It turns out that Tonight is no average record, and Franz Ferdinand is not declining in quality. In fact, this album opens up a world of possibilities for their fourth one. Franz is at its most experimental and roughest, and it seems to show what the future has in store for them. Of course, since the band is trying out new melodies and textures, it obviously isn't perfect. There are hooks, but not as epic as "Take Me Out" or "Do You Want To." They also made this one as a concept album about a rough night out. The band still brings their trademark jubilance to the songs, but unfortunately, they are good songs and not great, unlike the previous two albums.

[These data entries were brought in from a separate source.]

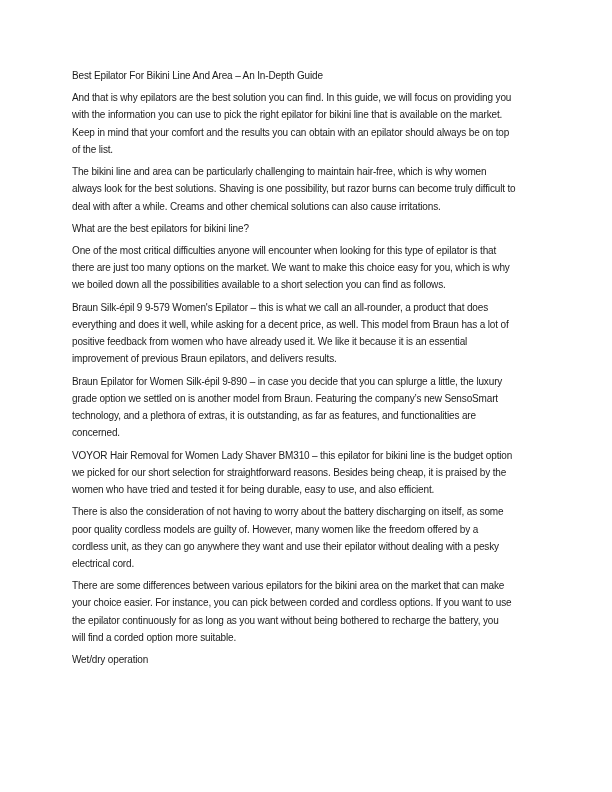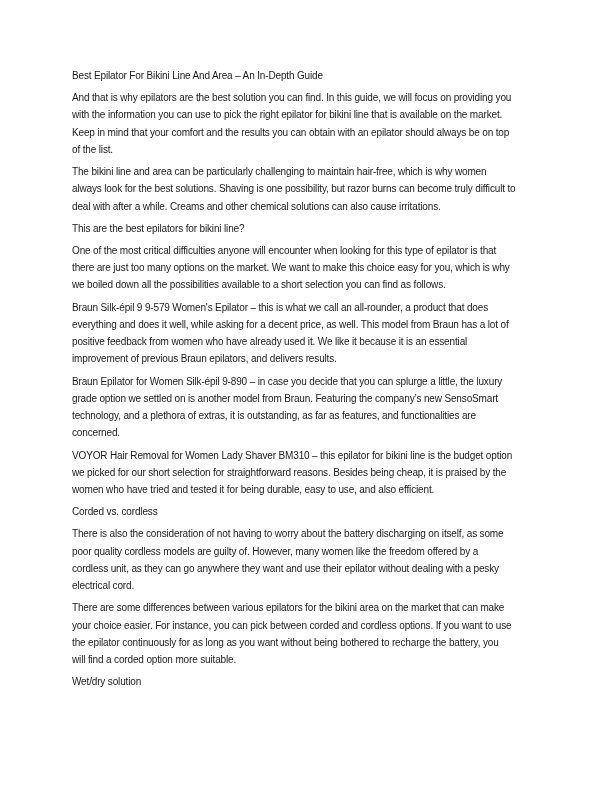"This are the best epilators" div.block { text: This -> What }
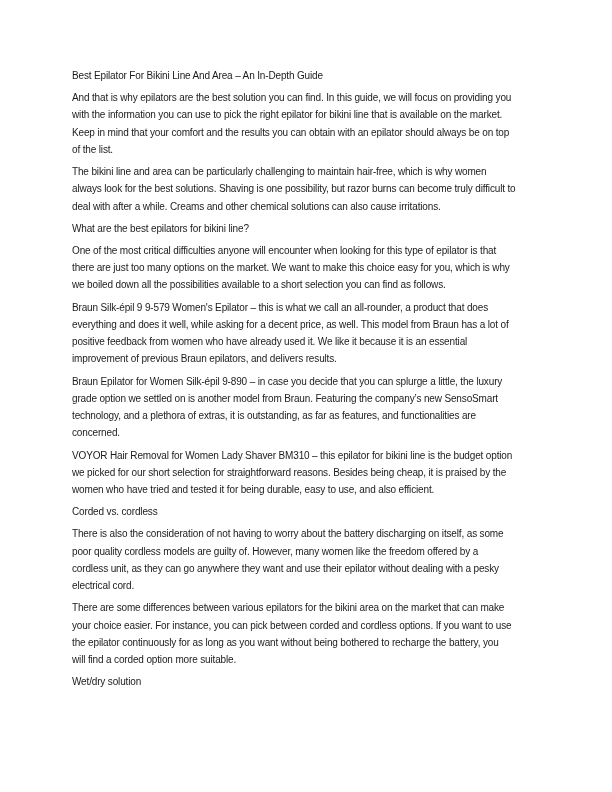"Corded vs. cordless" div.block { html: <div>Corded vs. cordless</div> -> none }
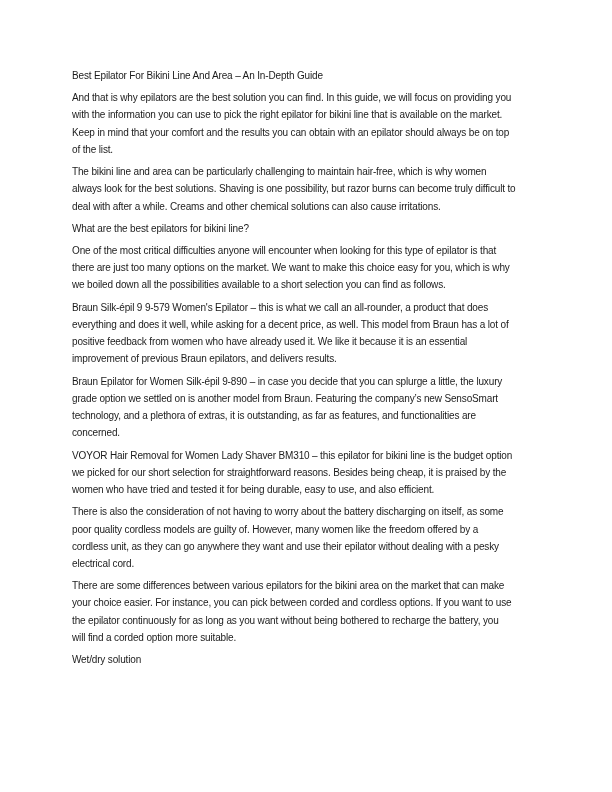"Wet/dry solution" div.block { text: solution -> operation }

"Ulysses," the album opener, immediately shows us what the band is going for: a rougher sound with somewhat darker themes. It's one of the few songs on the album that exceeds the "good" standard and is actually a really great rocker. "What She Came For" is another one of those great songs with a sugary chorus that ends on a very high note as they get loud and hard. "Lucid Dreams" is arguably the album's centerpiece. It's totally different from the original single released last year. The single version sounded like the soundtrack to a backpacker traveling on the Orient Express. The album version changes the sound and feel of the song, turning a three-and-a-half-minute song into an eight-minute epic. It sounds like it comes from the Nightclub from Hell with a fragmented melody that turns into an experimental dance rock coda, and than transforms into a techno beat. This song is the best example of Franz Ferdinand's experimentation in this album.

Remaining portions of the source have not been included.